Sep 12, 2016 by Toby Chappell Systems

Performance Testing with SSDs, Part 1

At MailChimp, we've historically had mixed feelings about SSD-based servers. Years ago, our servers were hosted by a provider that utilized SSDs for storage, and many of those SSDs ended up failing at the same time. It caused quite a few headaches for the team, and we were hesitant to consider SSDs as an option for a long time. So, when we decided it was time to give SSD-based servers another chance, we needed to convince ourselves that the performance (and the risk, given our past experiences) was worth the cost. Everyone knew that modern, server-class SSDs would be faster, but we didn't know exactly how much faster.

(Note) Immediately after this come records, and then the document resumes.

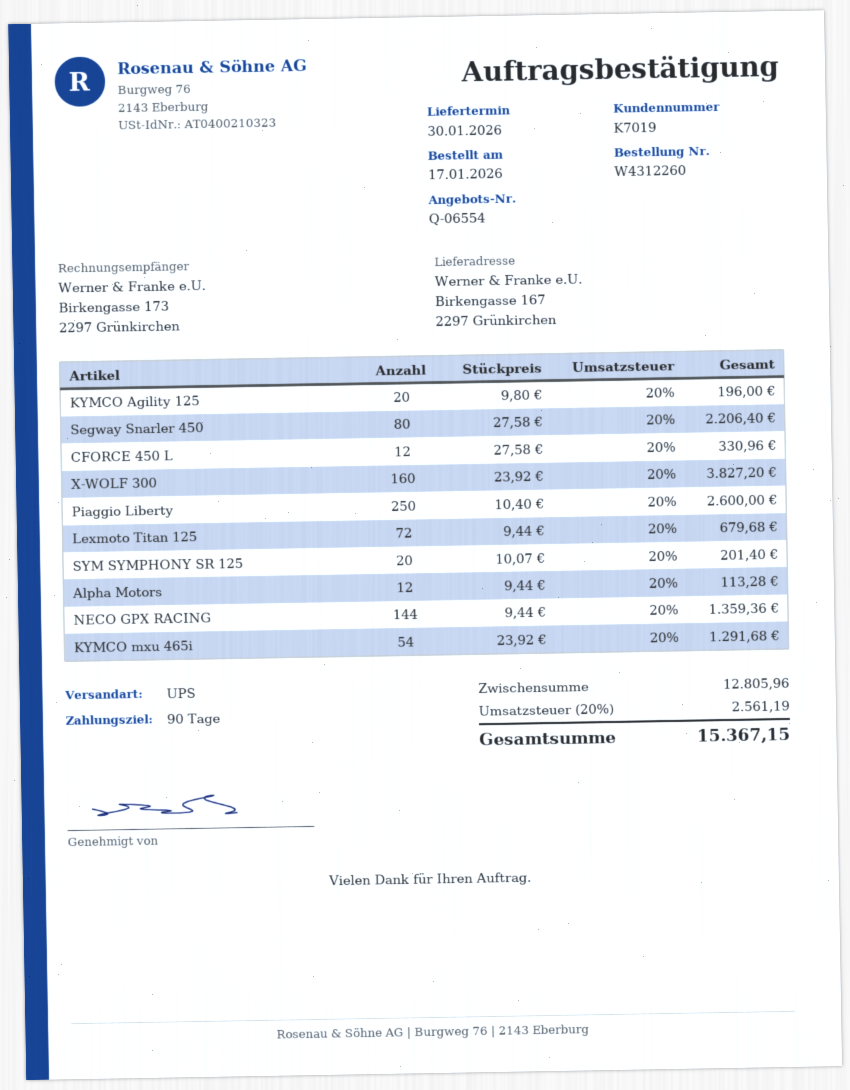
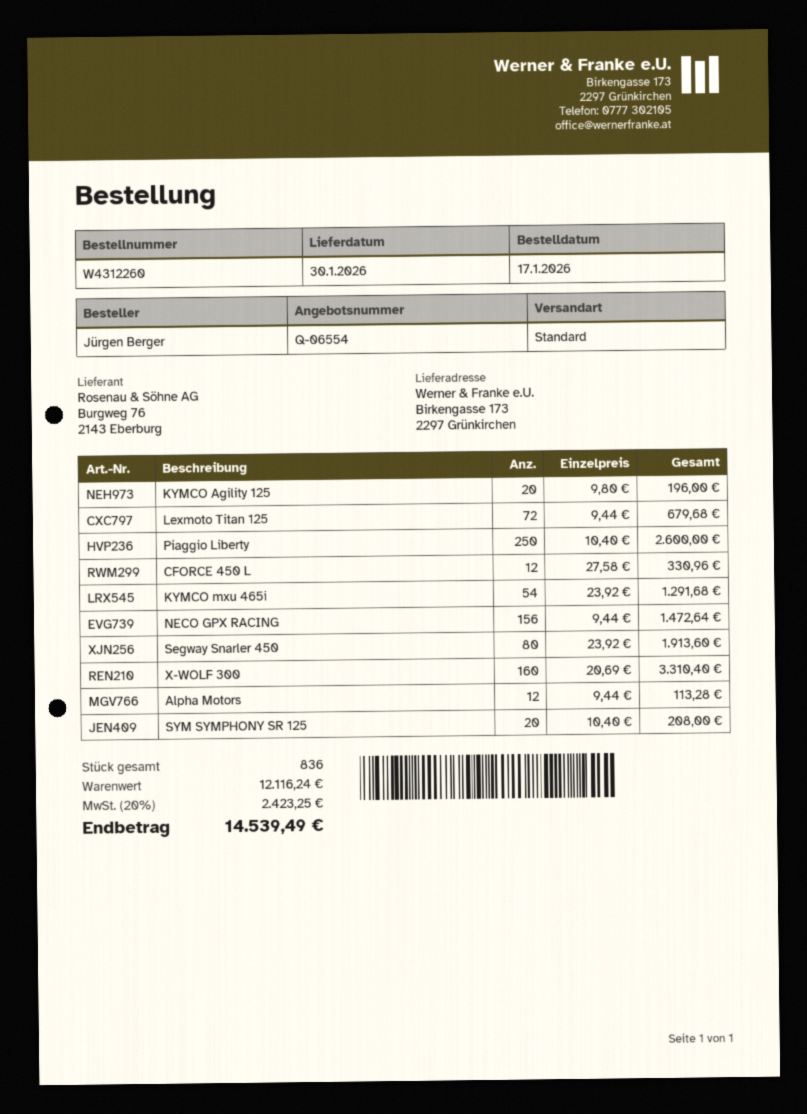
shipping method: UPS -> standard
ship to: Birkengasse 167, 2297 Grünkirchen -> Birkengasse 173, 2297 Grünkirchen
Segway Snarler 450: 80 x 27.58 = 2206.40 -> 80 x 23.92 = 1913.60
X-WOLF 300: 160 x 23.92 = 3827.20 -> 160 x 20.69 = 3310.40
SYM SYMPHONY SR 125: 20 x 10.07 = 201.40 -> 20 x 10.40 = 208.00
NECO GPX RACING: 144 x 9.44 = 1359.36 -> 156 x 9.44 = 1472.64
subtotal: 12805.96 -> 12116.24
tax: 20% = 2561.19 -> 20% = 2423.25
total: 15367.15 -> 14539.49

Here is a brief recap of the hardware used for our two test boxes:

  • HP DL380P Gen9 24SFF
  • 2x 600GB 10k SAS disks (OS partition), connected via onboard HP P440 RAID controller
  • 6x 800GB Intel S3700 series SSDs (database storage)
  • 128GB DDR-2133Hz RAM
  • A pair of HP P440ar or LSI SAS9300-8i disk controllers for the SSDs

The only hardware difference between the 2 test servers is in the disk controller. One server was configured with a pair of HP P440ar controllers—this is a hardware RAID-capable controller, and is the PCI version of the onboard HP HP440 controller. The second server had a pair of PCI LSI SAS9300-8i controllers—these are simple HBAs (Host Bus Adapters), not RAID controllers. Initially, both were tested with CentOS 6.x (2.6 series kernel). We later re-ran some tests on the "winning" controller config under CentOS 7.x (3.10 series kernel) and determined that this second kernel provided even more performance. But more on that in a minute.

The deep questions

As you can see, this test largely became about which controller was a better fit for our unique scenario, and what we'd need for effective tuning. This is an important question for us, because we try to keep our hardware configs as consistent as possible (we literally have racks and racks and racks of HP DL380s), so if we make a fundamental change in this config, it needs to be a change we can live with for a long time.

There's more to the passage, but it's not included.